Télédétection spatiale et aéroportée de la colonisation du littoral par les huîtres sauvages

par Anthony Le Bris

Thèse de doctorat en Géographie et biologie marine

Sous la direction de Marc Robin et de Laurent Barillé.

Le jury était composé de Chang-Keun Kang, Martin Gade, Jean-Baptiste Féret.

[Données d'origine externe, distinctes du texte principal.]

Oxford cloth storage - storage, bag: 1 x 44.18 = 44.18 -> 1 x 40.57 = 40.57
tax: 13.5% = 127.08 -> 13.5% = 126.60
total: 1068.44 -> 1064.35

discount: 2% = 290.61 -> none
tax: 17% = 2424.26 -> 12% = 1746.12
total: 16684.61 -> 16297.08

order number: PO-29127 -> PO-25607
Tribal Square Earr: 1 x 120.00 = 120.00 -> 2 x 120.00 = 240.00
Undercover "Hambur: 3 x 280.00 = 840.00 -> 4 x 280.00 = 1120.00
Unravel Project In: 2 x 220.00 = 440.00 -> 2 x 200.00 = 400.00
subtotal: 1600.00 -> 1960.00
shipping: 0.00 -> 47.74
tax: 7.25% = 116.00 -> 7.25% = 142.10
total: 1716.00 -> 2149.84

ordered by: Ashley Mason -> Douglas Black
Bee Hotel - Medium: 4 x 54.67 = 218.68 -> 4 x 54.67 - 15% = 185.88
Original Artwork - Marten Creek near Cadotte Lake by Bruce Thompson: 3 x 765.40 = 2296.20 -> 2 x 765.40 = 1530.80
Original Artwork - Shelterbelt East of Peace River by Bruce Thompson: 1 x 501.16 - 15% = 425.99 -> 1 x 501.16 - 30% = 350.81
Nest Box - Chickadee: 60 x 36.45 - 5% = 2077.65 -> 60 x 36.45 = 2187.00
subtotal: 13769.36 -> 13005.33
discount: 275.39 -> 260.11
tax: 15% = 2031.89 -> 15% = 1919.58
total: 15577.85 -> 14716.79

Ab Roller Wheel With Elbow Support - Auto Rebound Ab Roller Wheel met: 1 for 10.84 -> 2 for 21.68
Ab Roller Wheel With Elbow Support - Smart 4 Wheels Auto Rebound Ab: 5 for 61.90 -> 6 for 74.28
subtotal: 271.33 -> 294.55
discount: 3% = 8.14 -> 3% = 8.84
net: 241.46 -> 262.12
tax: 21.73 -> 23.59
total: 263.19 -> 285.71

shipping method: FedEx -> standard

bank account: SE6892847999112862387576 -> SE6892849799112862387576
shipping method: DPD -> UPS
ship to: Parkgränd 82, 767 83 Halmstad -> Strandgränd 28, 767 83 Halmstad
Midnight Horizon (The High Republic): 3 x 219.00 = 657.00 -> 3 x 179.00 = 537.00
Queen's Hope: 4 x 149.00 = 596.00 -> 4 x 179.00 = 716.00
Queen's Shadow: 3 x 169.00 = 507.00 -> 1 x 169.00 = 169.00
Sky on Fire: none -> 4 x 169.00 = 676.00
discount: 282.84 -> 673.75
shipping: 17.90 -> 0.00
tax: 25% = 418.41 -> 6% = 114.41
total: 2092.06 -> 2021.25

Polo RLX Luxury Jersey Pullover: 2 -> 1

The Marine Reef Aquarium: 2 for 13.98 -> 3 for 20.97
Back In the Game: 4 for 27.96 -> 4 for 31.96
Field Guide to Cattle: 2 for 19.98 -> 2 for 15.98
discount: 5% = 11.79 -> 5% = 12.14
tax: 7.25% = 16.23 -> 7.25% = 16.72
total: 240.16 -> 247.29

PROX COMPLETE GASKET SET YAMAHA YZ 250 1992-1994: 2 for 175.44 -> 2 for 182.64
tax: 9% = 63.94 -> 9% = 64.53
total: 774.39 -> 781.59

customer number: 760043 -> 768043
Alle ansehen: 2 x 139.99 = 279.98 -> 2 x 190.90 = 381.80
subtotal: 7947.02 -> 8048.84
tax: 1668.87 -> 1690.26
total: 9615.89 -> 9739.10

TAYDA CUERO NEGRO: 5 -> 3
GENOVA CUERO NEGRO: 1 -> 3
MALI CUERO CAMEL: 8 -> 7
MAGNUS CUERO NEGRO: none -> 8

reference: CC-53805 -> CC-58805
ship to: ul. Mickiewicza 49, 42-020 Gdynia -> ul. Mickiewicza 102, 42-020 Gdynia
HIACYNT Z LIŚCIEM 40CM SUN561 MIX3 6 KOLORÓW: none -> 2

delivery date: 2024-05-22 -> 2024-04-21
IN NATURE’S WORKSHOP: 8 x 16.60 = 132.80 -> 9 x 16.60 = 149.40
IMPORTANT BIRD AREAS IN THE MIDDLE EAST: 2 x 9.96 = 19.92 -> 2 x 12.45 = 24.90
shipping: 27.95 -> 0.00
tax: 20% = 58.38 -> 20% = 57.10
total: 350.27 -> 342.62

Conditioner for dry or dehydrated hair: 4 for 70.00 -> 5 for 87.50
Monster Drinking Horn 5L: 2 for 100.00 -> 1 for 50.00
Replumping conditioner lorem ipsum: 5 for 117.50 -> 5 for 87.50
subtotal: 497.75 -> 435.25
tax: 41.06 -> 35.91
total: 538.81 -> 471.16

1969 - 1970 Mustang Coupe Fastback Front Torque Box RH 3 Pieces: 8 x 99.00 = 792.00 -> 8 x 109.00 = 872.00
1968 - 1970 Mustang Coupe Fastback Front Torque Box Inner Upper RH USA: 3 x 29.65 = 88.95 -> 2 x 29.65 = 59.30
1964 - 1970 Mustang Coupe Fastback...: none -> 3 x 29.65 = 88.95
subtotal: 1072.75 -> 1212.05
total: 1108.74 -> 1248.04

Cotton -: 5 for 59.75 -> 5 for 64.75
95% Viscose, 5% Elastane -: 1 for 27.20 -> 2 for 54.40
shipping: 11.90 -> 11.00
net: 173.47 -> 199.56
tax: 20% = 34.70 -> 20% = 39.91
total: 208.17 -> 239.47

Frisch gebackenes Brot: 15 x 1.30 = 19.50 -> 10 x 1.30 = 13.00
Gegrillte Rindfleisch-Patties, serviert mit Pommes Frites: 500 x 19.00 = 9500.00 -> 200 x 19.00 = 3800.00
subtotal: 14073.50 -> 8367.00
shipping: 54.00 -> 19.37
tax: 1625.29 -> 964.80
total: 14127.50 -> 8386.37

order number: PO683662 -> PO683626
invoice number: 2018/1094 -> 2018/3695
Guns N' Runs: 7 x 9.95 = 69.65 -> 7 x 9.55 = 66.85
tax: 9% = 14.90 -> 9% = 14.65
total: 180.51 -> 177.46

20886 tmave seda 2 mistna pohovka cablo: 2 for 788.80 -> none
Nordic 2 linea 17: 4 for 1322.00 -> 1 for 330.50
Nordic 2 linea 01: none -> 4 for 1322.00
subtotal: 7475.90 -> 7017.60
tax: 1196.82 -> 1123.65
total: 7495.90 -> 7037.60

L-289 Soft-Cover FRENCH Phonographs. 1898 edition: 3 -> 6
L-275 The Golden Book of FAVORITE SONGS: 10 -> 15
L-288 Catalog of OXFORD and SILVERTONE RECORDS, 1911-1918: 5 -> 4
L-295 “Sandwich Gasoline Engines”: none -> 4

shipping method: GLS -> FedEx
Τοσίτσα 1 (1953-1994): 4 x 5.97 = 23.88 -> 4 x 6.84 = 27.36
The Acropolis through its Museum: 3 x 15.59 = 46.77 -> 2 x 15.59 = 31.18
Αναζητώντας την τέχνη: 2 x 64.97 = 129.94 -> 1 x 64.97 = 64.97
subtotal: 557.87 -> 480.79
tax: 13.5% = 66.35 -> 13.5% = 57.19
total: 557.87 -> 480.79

Les rapporteurs étaient Philippe Goulletquer, Kamel Soudani.


  • Résumé

    L’huître creuse Crassostrea gigas, est considérée depuis les années 90 comme une espèce invasive à cause de son impact sur l’environnement. Cependant, suite aux surmortalités qui touchent les huîtres en élevage depuis l’été 2008, les huîtres sauvages sont considérées comme une réelle ressource. Cela nécessite la production de cartes pour localiser et quantifier les gisements naturels. L’objectif de ce travail est d’étudier la capacité de la télédétection visible et proche infrarouge pour identifier les récifs d’huîtres à différentes résolutions spectrales, spatiales et temporelles. Les premières cartographies à l’échelle d’un bassin ostréicole ont montré l’importance des données hyperspectrales, pour distinguer les types de récifs. Les spectres de réflectance ont révélé l’existence inattendue de bandes d’absorptions chlorophylliennes, suggérant la présence d’un biofilm de microalgues sur les coquilles, jusqu’alors invisible à l’oeil nu. L’étude s’est poursuivie à micro-échelle en scannant des coquilles d’huîtres avec une caméra HySpex en laboratoire. L’analyse des pics de dérivés secondes à 462, 524, 571 et 647 nm a révélé la présence de diatomées, cyanobactéries, rhodophycées et chlorophycées. En parallèle, des analyses pigmentaires par chromatographie (CLHP) et des observations microscopiques ont confirmé la présence de ces microalgues epilithes et endolithes. Enfin, malgré la résolution hyperspectrale, les récifs restent difficiles à identifier dans les zones de vasières où la vase et le microphytobenthos recouvrent les coquilles. Cette difficulté peut être surmontée en couplant les données optiques avec les données radar, sensibles à la rugosité de surface.

  • Titre traduit

    Hyperspectral remote sensing of wild oyster reefs (Crassostrea gigas)


  • Résumé

    Since the 90’s, the Pacific oyster Crassostrea gigas, is considered as an invasive species because of their negative environmental impacts. However, oyster producers are reconsidering wild oyster populations as a resource due to recent high mortalities affecting cultivated oysters since the summer 2008. The social conflicts existing around natural oyster beds require spatial distribution maps for management purposes. The objective of this work is to evaluate the ability of visible and near infrared remote sensing to identify wild oyster reefs using various spectral, spatial and temporal resolutions. Firstly, maps obtained with an airborne campaign at a shellfish ecosystem scale, showed the importance of hyperspectral data, to identify oysters according to the reef structure. Spectral reflectance shapes surprisingly revealed the existence of chlorophyll absorption bands, suggesting the presence of a visually invisible microalgal biofilm colonizing the shell surface. At microscale, oyster shells were imaged using a hyperspectral HySpex camera in the laboratory with a sub-millimeter spatial resolution. The second derivative peaks at 462, 524, 571 and 647 nm were related to the presence of diatoms, cyanobacteria, rhodophytes and chlorophytes. Further pigment analysis by high performance liquid chromatography (HPLC) and microscopic observations confirmed the presence of these epilithic and endolithic biofilms. Finally, despite the high hyperspectral resolution, misclassification of oyster reefs occurred in muddy areas due to spectral mixing with mud and microphytobenthos. This could be overcome by combining optical data with radar images, sensitive to the surface roughness.